Calculating the space on disk is not trivial. You have to take into account:
The overhead per table. Small, basically the entries in the system catalog.
The overhead per row (HeapTupleHeader
) and per data page (PageHeaderData
). Details about page layout in the manual.
Space lost to column alignment, depending on data types.
Space for a NULL bitmap. Effectively free for tables of 8 columns or less, irrelevant for your case.
Dead rows after UPDATE
/ DELETE
. (Until the space is eventually vacuumed and reused.)

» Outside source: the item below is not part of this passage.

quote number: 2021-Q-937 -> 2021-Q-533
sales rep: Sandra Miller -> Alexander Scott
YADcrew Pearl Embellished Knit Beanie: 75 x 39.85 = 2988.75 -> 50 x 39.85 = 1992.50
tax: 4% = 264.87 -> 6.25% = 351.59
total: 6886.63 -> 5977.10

Size of index(es). You'll have a primary key, right? Index size is similar to that of a table with just the indexed columns and less overhead per row.

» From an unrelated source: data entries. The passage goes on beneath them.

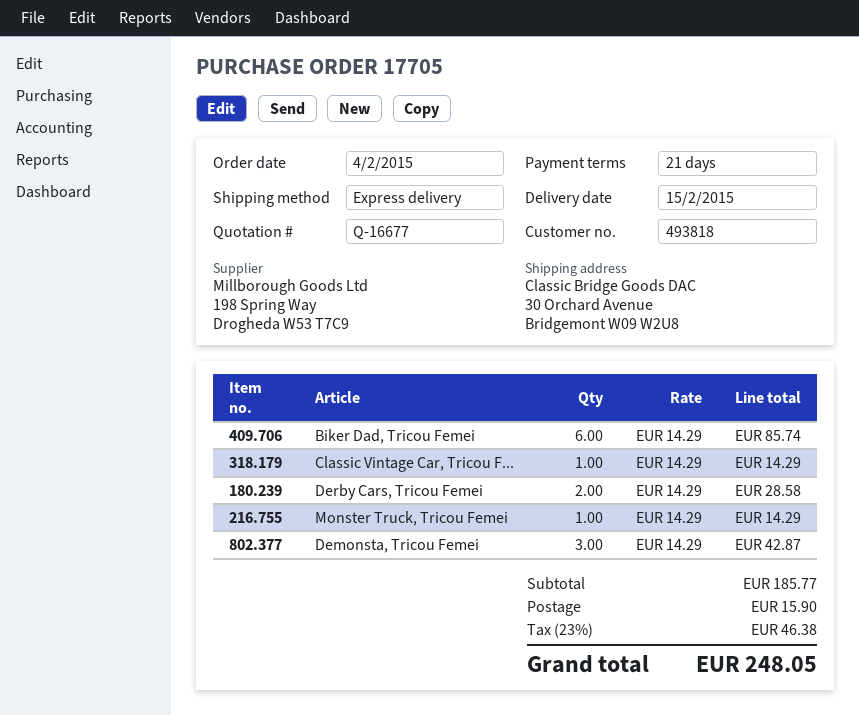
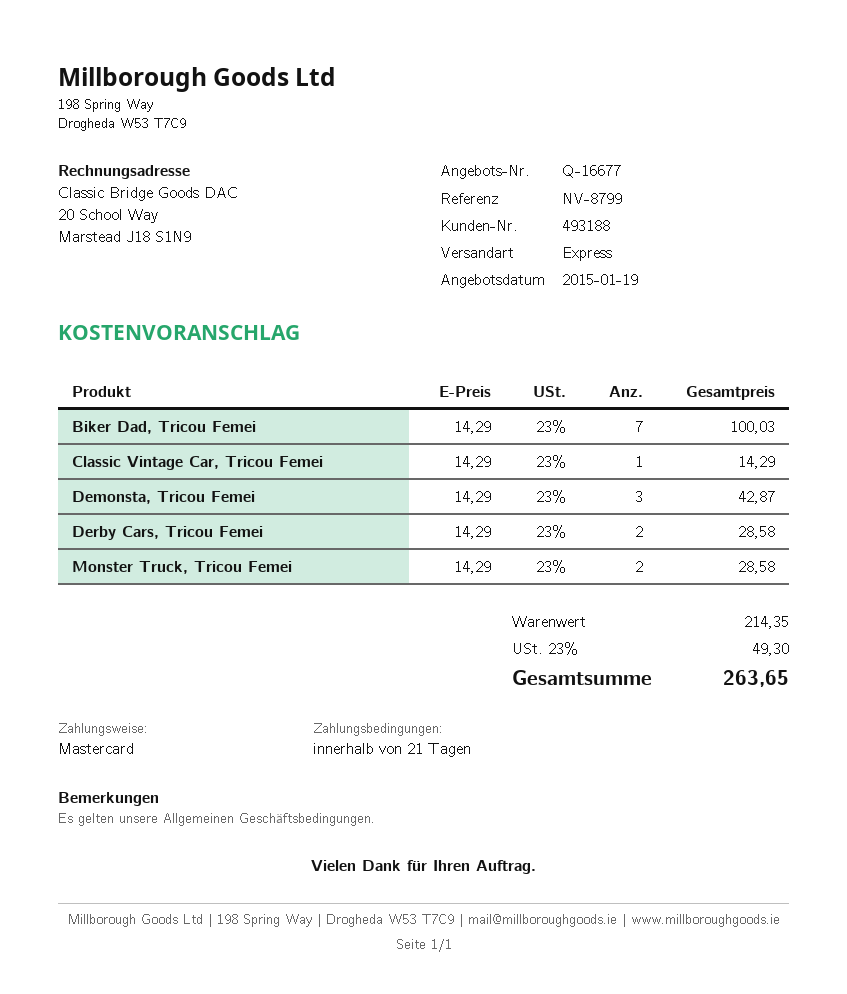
customer number: 493818 -> 493188
Biker Dad, Tricou Femei: 6 x 14.29 = 85.74 -> 7 x 14.29 = 100.03
Monster Truck, Tricou Femei: 1 x 14.29 = 14.29 -> 2 x 14.29 = 28.58
subtotal: 185.77 -> 214.35
shipping: 15.90 -> none
tax: 23% = 46.38 -> 23% = 49.30
total: 248.05 -> 263.65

The actual space requirement of the data, depending on respective data types. Details for character types (incl. fixed length types) in the manual:
The storage requirement for a short string (up to 126 bytes) is 1 byte plus the actual string, which includes the space padding in the case of
character
. Longer strings have 4 bytes of overhead instead of 1
More details for all types in the system catalog pg_type
.
The database encoding in particular for character types. UTF-8 uses up to four bytes to store one character (But 7-Bit-ASCII characters always occupy just one byte, even in UTF-8.)

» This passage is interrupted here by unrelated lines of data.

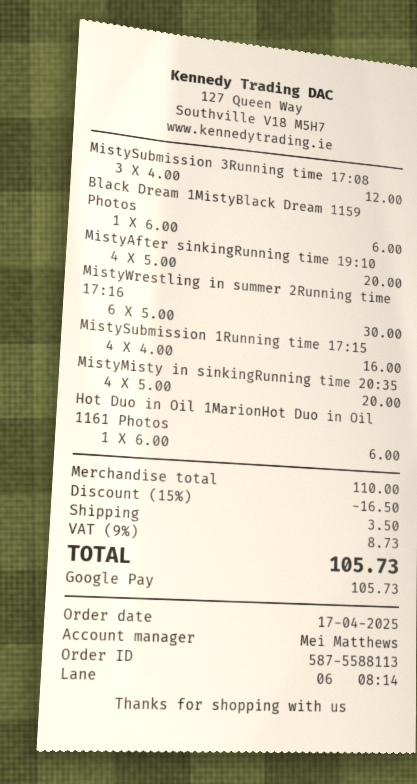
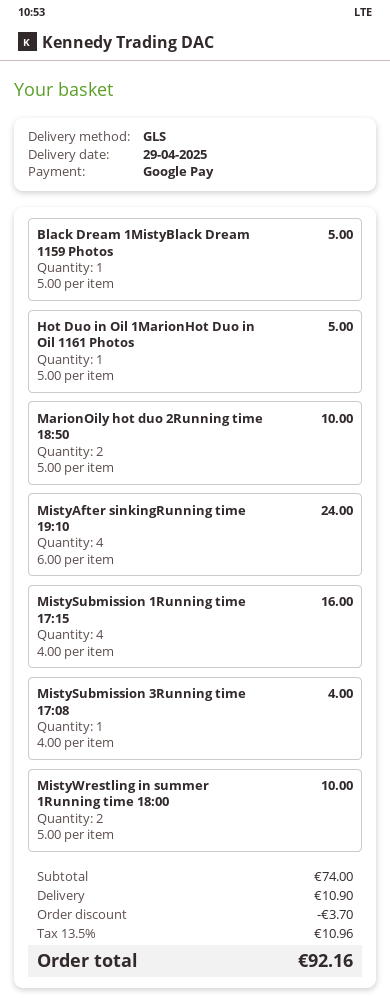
MistySubmission 3Running time 17:08: 3 x 4.00 = 12.00 -> 1 x 4.00 = 4.00
Black Dream 1MistyBlack Dream 1159 Photos: 1 x 6.00 = 6.00 -> 1 x 5.00 = 5.00
MistyAfter sinkingRunning time 19:10: 4 x 5.00 = 20.00 -> 4 x 6.00 = 24.00
MistyWrestling in summer 2Running time 17:16: 6 x 5.00 = 30.00 -> none
MistyMisty in sinkingRunning time 20:35: 4 x 5.00 = 20.00 -> none
Hot Duo in Oil 1MarionHot Duo in Oil 1161 Photos: 1 x 6.00 = 6.00 -> 1 x 5.00 = 5.00
MarionOily hot duo 2Running time 18:50: none -> 2 x 5.00 = 10.00
MistyWrestling in summer 1Running time 18:00: none -> 2 x 5.00 = 10.00
subtotal: 110.00 -> 74.00
discount: 16.50 -> 3.70
shipping: 3.50 -> 10.90
tax: 9% = 8.73 -> 13.5% = 10.96
total: 105.73 -> 92.16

Other small things that may affect your case, like TOAST - which should not affect you with 64-character strings.
A simple method to find an estimate is to create a test table, fill it with dummy data and measure with database object size functions::
SELECT pg_size_pretty(pg_relation_size('tbl'));
Including indexes:
SELECT pg_size_pretty(pg_total_relation_size('tbl'));
See:
A quick test shows the following results:
CREATE TABLE test(a text, b text);
INSERT INTO test -- quick fake of matching rows
SELECT chr((g/1000 +32)) || to_char(g%1000, 'FM000')
, repeat (chr(g%120 + 32), 64)
FROM generate_series(1,50000) g;
SELECT pg_size_pretty(pg_relation_size('test')); -- 5640 kB
SELECT pg_size_pretty(pg_total_relation_size('test')); -- 5648 kB
After adding a primary key:
ALTER TABLE test ADD CONSTRAINT test_pkey PRIMARY KEY(a);
SELECT pg_size_pretty(pg_total_relation_size('test')); -- 6760 kB
So, I'd expect a maximum of around 44k rows without and around 36k rows with primary key.